She’s hysterical, she’s crying, she’s whatever.

The trial judge looks at this and says, what are the chances between the time that she’s saying no, don’t kiss me and don’t touch me, and she tries to escape, to suddenly engaging in sexual intercourse for a period of time consensually, and then fleeing at the first opportunity in a hysterical state.

I mean, basically the trial judge stood back and used his common sense and says, this doesn’t make any sense to me.

The circumstantial evidence convinces me beyond a reasonable doubt the other way.

Speaker 1 (00:16:40): I agree I couldn’t agree more.

Justice will never.

There is one other passage that it

I mean if there was any doubt about what the trial judgment.

If I could refer the court to paragraph 93 of the trial judge’s reasons for judgment.

This is again at out to of the condensed book.

This is kind of in the in the middle of the paragraph he’s talking about the respondents testimony that the complainant initiated sex.

And the sentence that I’d like to refer to starts with the contradictions in his evidence is on page 28.
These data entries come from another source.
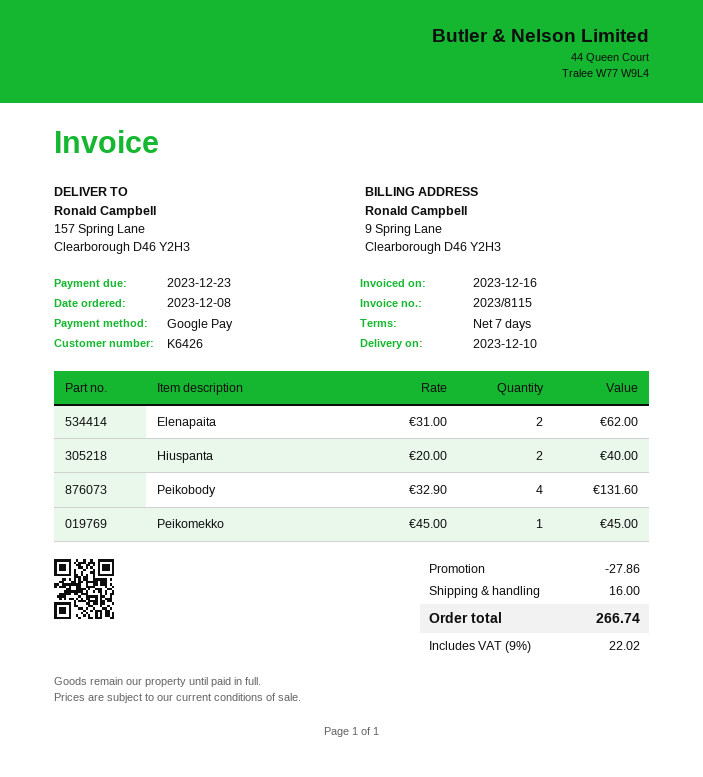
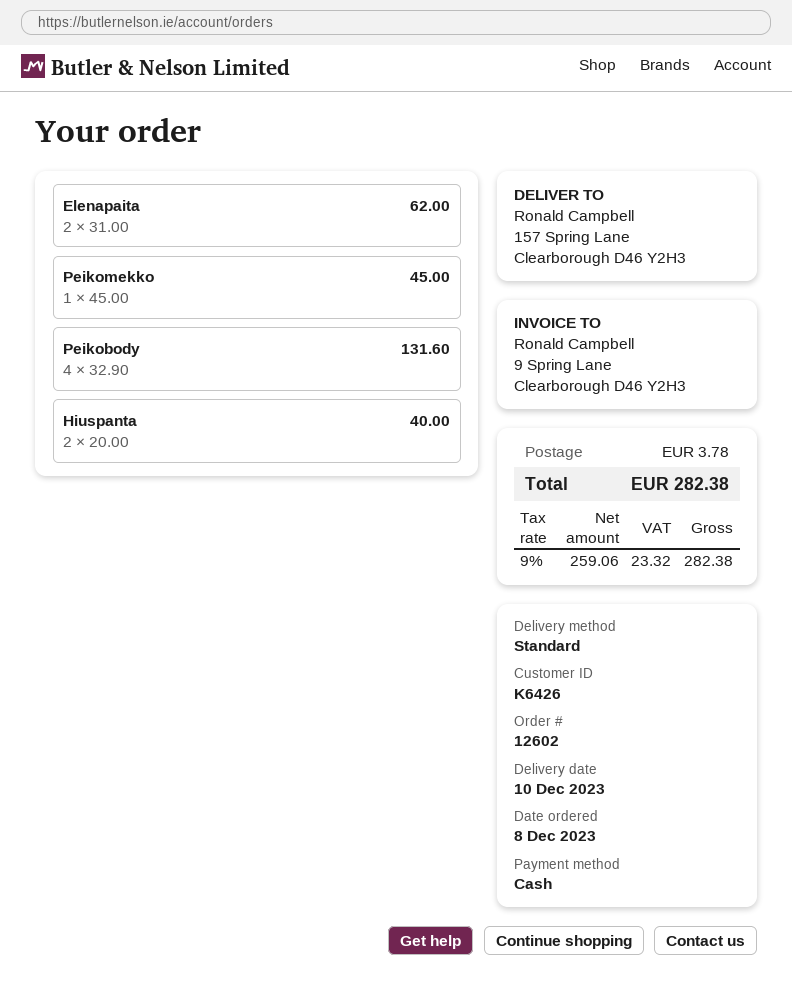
payment method: Google Pay -> cash
discount: 27.86 -> none
shipping: 16.00 -> 3.78
tax: 9% = 22.02 -> 9% = 23.32
total: 266.74 -> 282.38

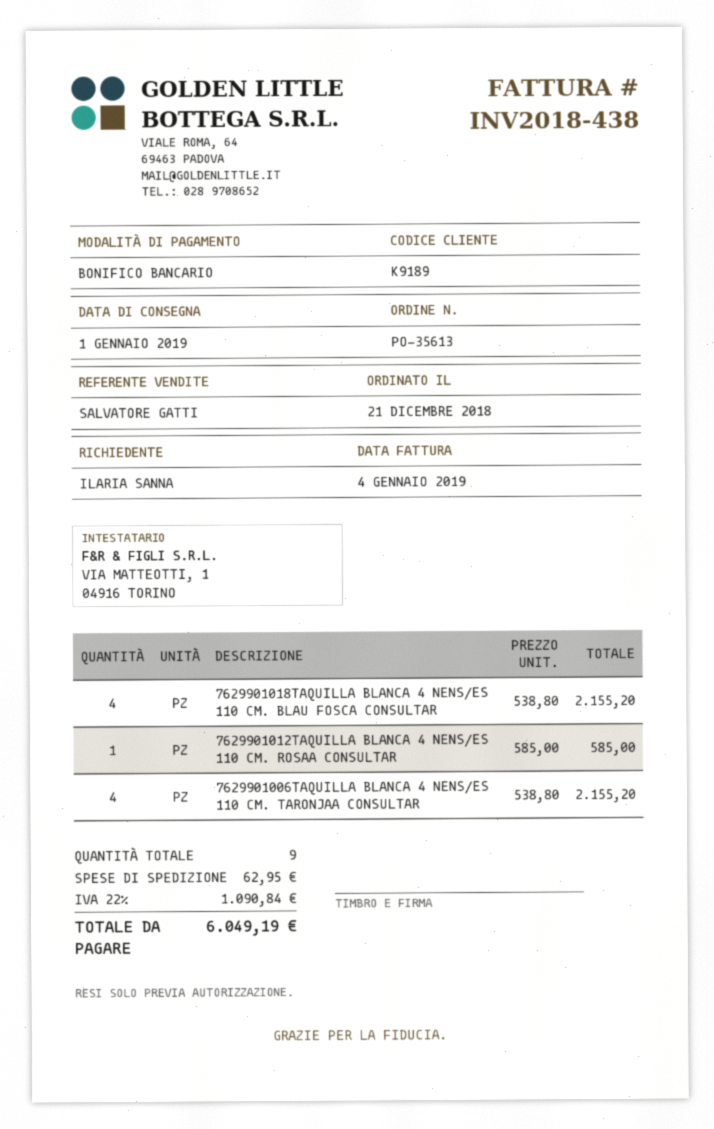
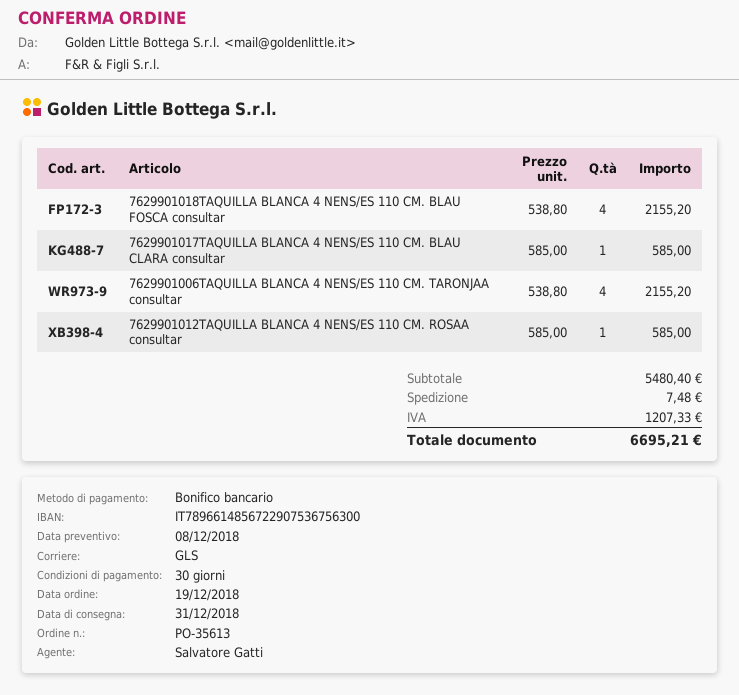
order date: 2018-12-21 -> 2018-12-19
delivery date: 2019-01-01 -> 2018-12-31
7629901017TAQUILLA BLANCA 4 NENS/ES 110 CM. BLAU CLARA consultar: none -> 1 x 585.00 = 585.00
shipping: 62.95 -> 7.48
tax: 1090.84 -> 1207.33
total: 6049.19 -> 6695.21

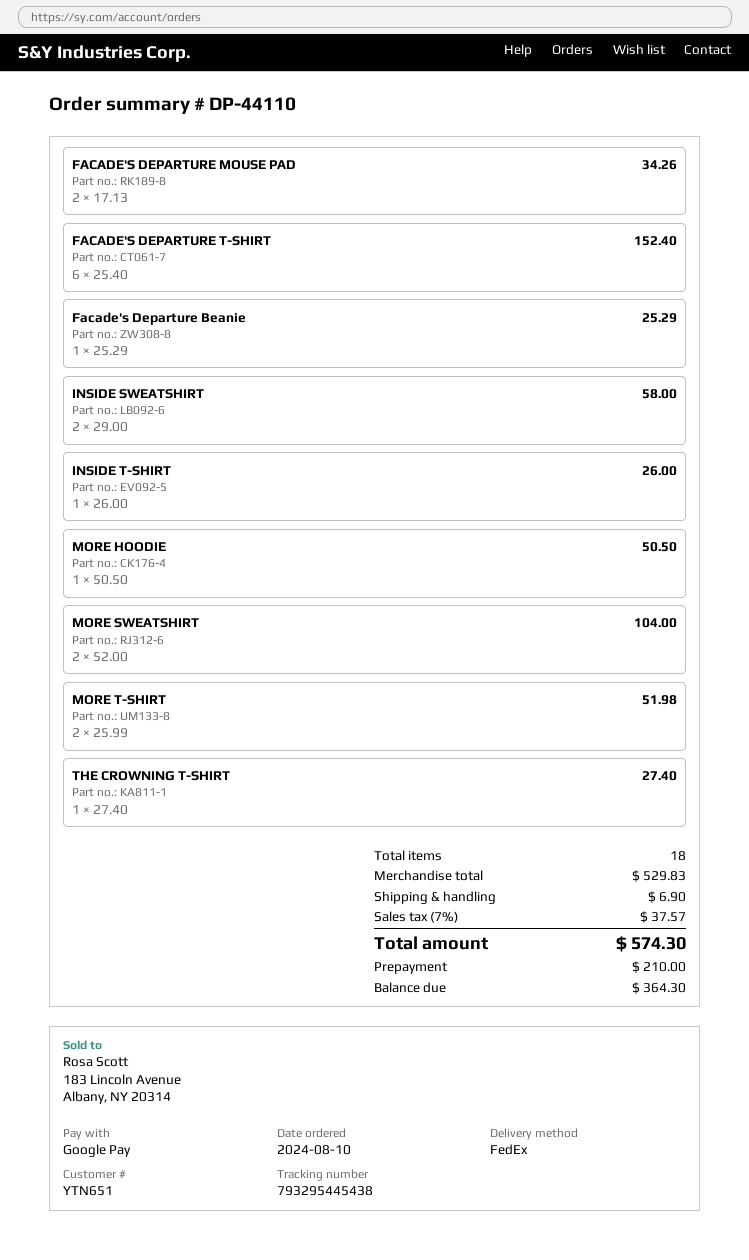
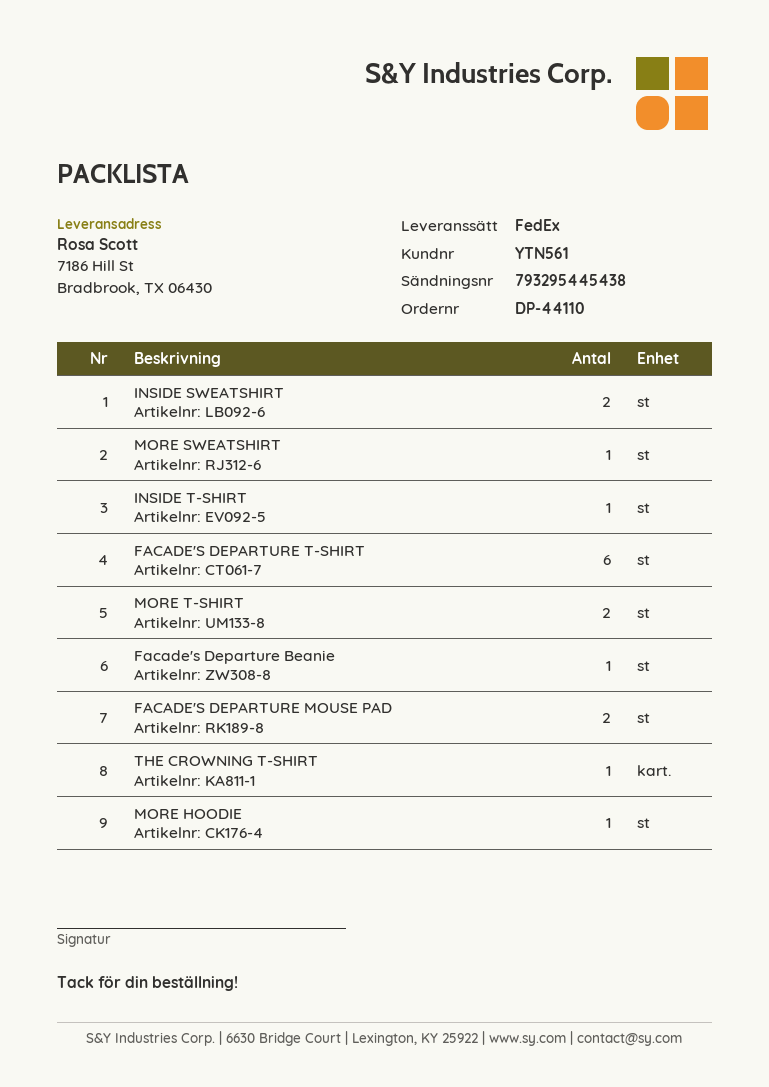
customer number: YTN651 -> YTN561
MORE SWEATSHIRT: 2 -> 1

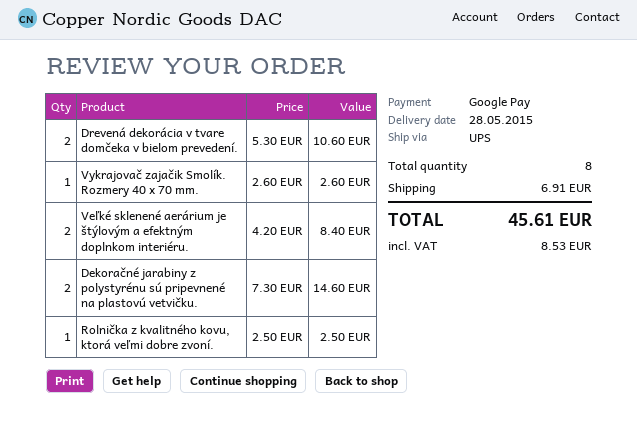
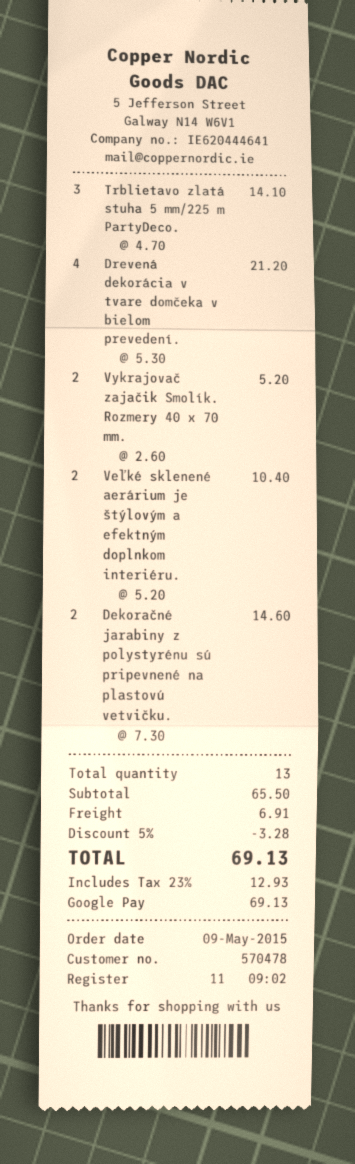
Drevená dekorácia v tvare domčeka v bielom prevedení.: 2 x 5.30 = 10.60 -> 4 x 5.30 = 21.20
Vykrajovač zajačik Smolík. Rozmery 40 x 70 mm.: 1 x 2.60 = 2.60 -> 2 x 2.60 = 5.20
Veľké sklenené aerárium je štýlovým a efektným doplnkom interiéru.: 2 x 4.20 = 8.40 -> 2 x 5.20 = 10.40
Rolnička z kvalitného kovu, ktorá veľmi dobre zvoní.: 1 x 2.50 = 2.50 -> none
Trblietavo zlatá stuha 5 mm/225 m PartyDeco.: none -> 3 x 4.70 = 14.10
total quantity: 8 -> 13
discount: none -> 5% = 3.28
tax: 8.53 -> 12.93
total: 45.61 -> 69.13

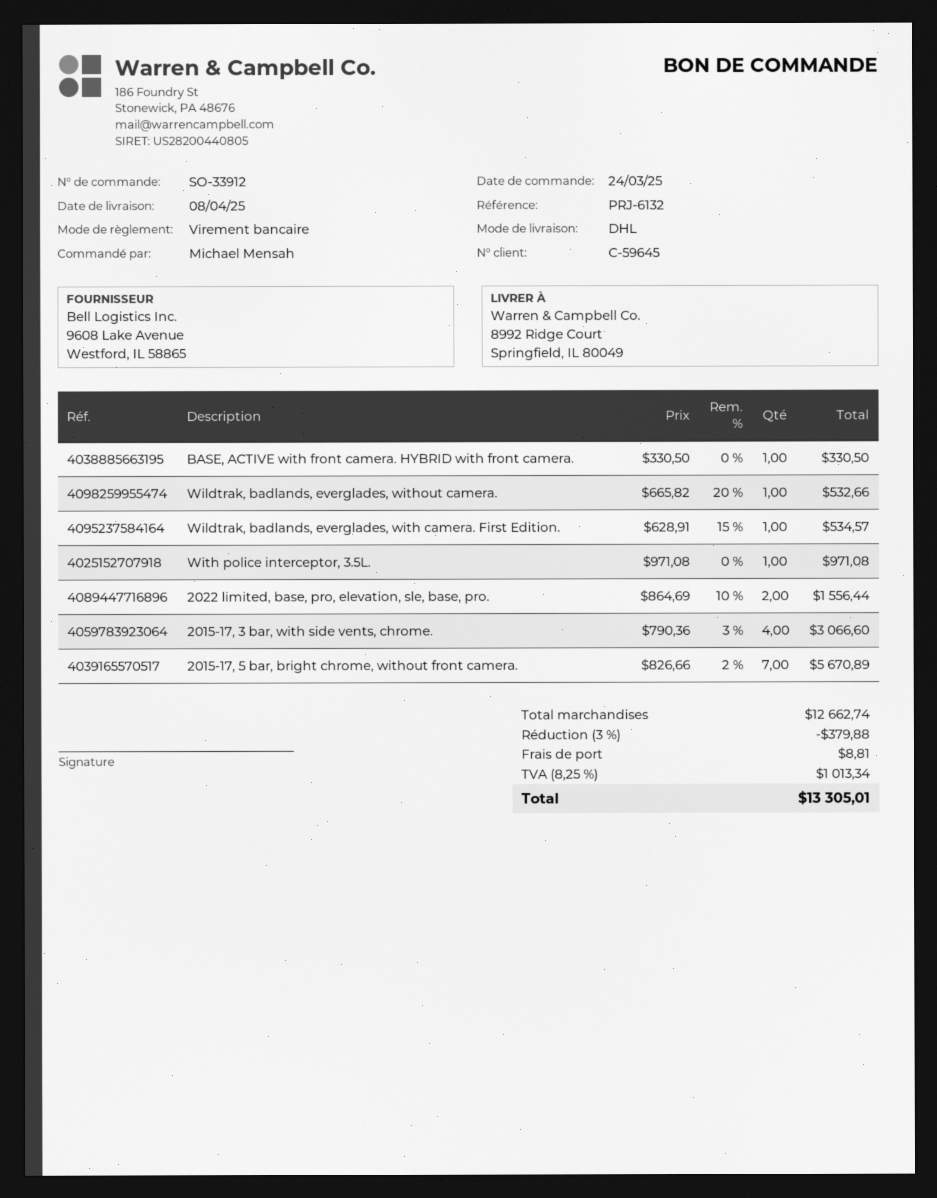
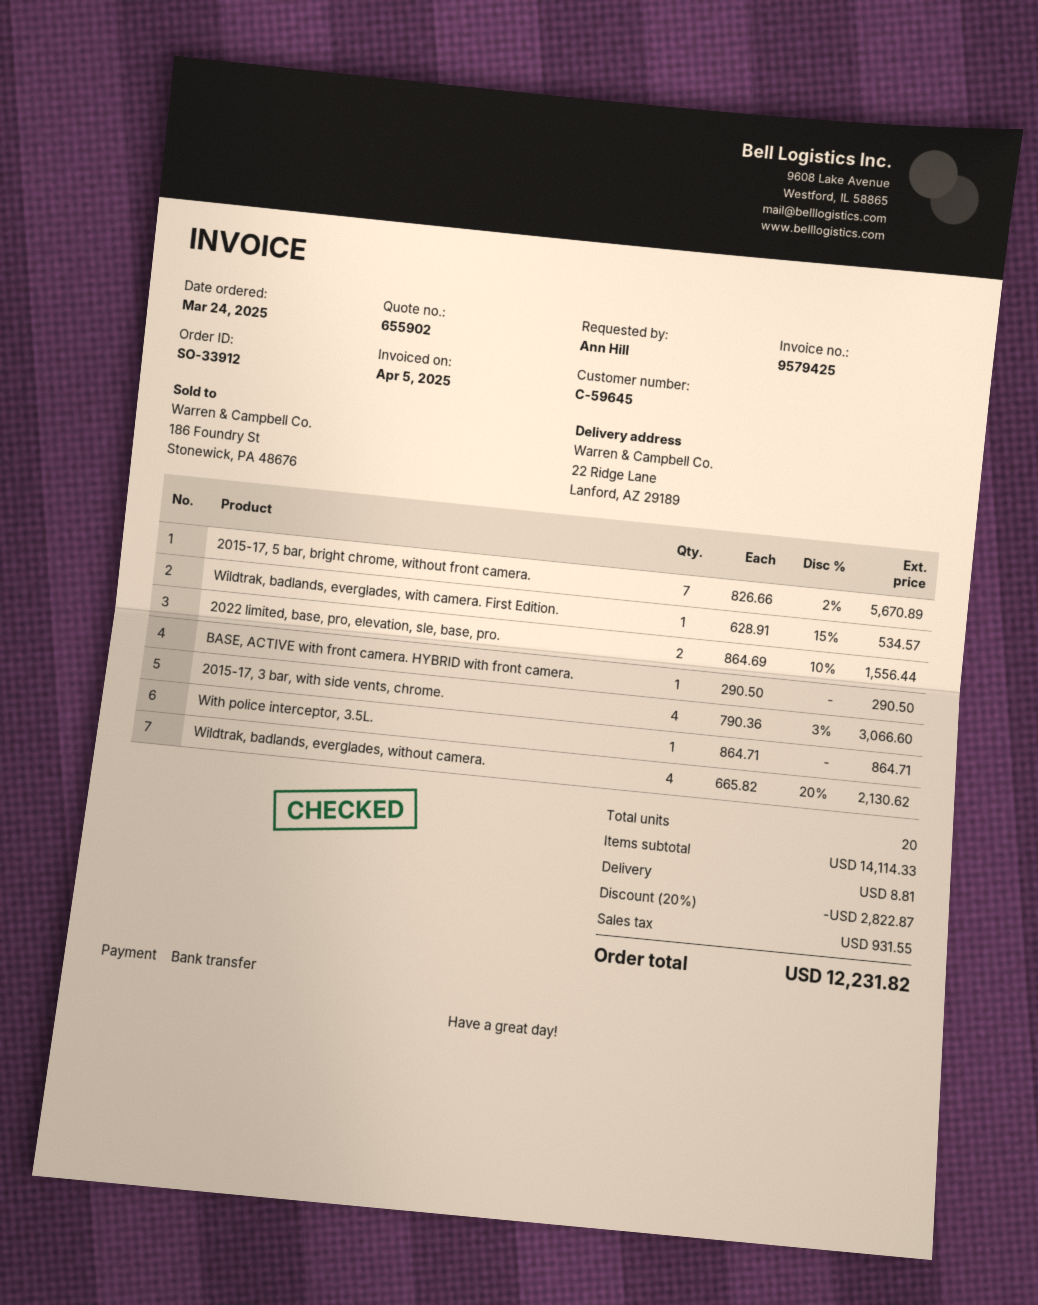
ordered by: Michael Mensah -> Ann Hill
ship to: 8992 Ridge Court, Springfield, IL 80049 -> 22 Ridge Lane, Lanford, AZ 29189
BASE, ACTIVE with front camera. HYBRID with front camera.: 1 x 330.50 = 330.50 -> 1 x 290.50 = 290.50
Wildtrak, badlands, everglades, without camera.: 1 x 665.82 - 20% = 532.66 -> 4 x 665.82 - 20% = 2130.62
With police interceptor, 3.5L.: 1 x 971.08 = 971.08 -> 1 x 864.71 = 864.71
subtotal: 12662.74 -> 14114.33
discount: 3% = 379.88 -> 20% = 2822.87
tax: 1013.34 -> 931.55
total: 13305.01 -> 12231.82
The contradictions in his evidence I find to be directed towards his self-serving attempt to justify his forced sexual activity including sexual intercourse upon ls I don’t know how much plainer the trial judge had to be.

In making a finding of no consent.

Right now.

Justice Rowe (00:17:41): I followed very closely the proposition that Justice Moldaver put to you in which he traced the evidence which the trial judge accepted about the resistance of the complainant.

And then there’s the period where there’s no memory and then she’s distraught and flees.

And so, well, what’s the logical inference there?

You know, I mean, that seems to make sense to me that you could draw such an inference.

I must say I’m not much inclined to put weight on the complainant.

Well, I wouldn’t have doubted.

Overlapping speakers (00:18:26): Right.

Justice Rowe (00:18:26): Well, okay, but what does that tell us?

I guess I just want to say that while I can see how the judge said the whole pattern of behavior was of one nature leading up to the lack of memory, the whole pattern of behavior subsequent to the lack of memory was of a certain nature, and they’re both very consistent.

But I’m less persuaded by the idea that, well, I believe her when she says she would not have, because I’m not sure what that amounts to.

Speaker 1 (00:19:09): That and I I think the trial judge was referring to the a lot to case from the Saskatchewan Court of Appeal.

When when he was when he approached it from that basis and I’ll leave that to your consideration. Justice.

I want to move on because I’m running out of time.

If the court agrees with the crown submission that the trial judges finding actually made a finding of no consent.

Then I was I respectfully submit the appeal should be allowed on that basis because the verdict was reasonable and supported by the evidence.

I want to move on very quickly to the second error which might take a bit more time.

That is namely that the verdict was unreasonable because it was the product of illogical or rational reasoning.

The majority judges moved on to this issue they turned to the issue or the reasonableness of the finding that the complainant lack the capacity to consent and it’s under this heading that they found that the verdict was unreasonable.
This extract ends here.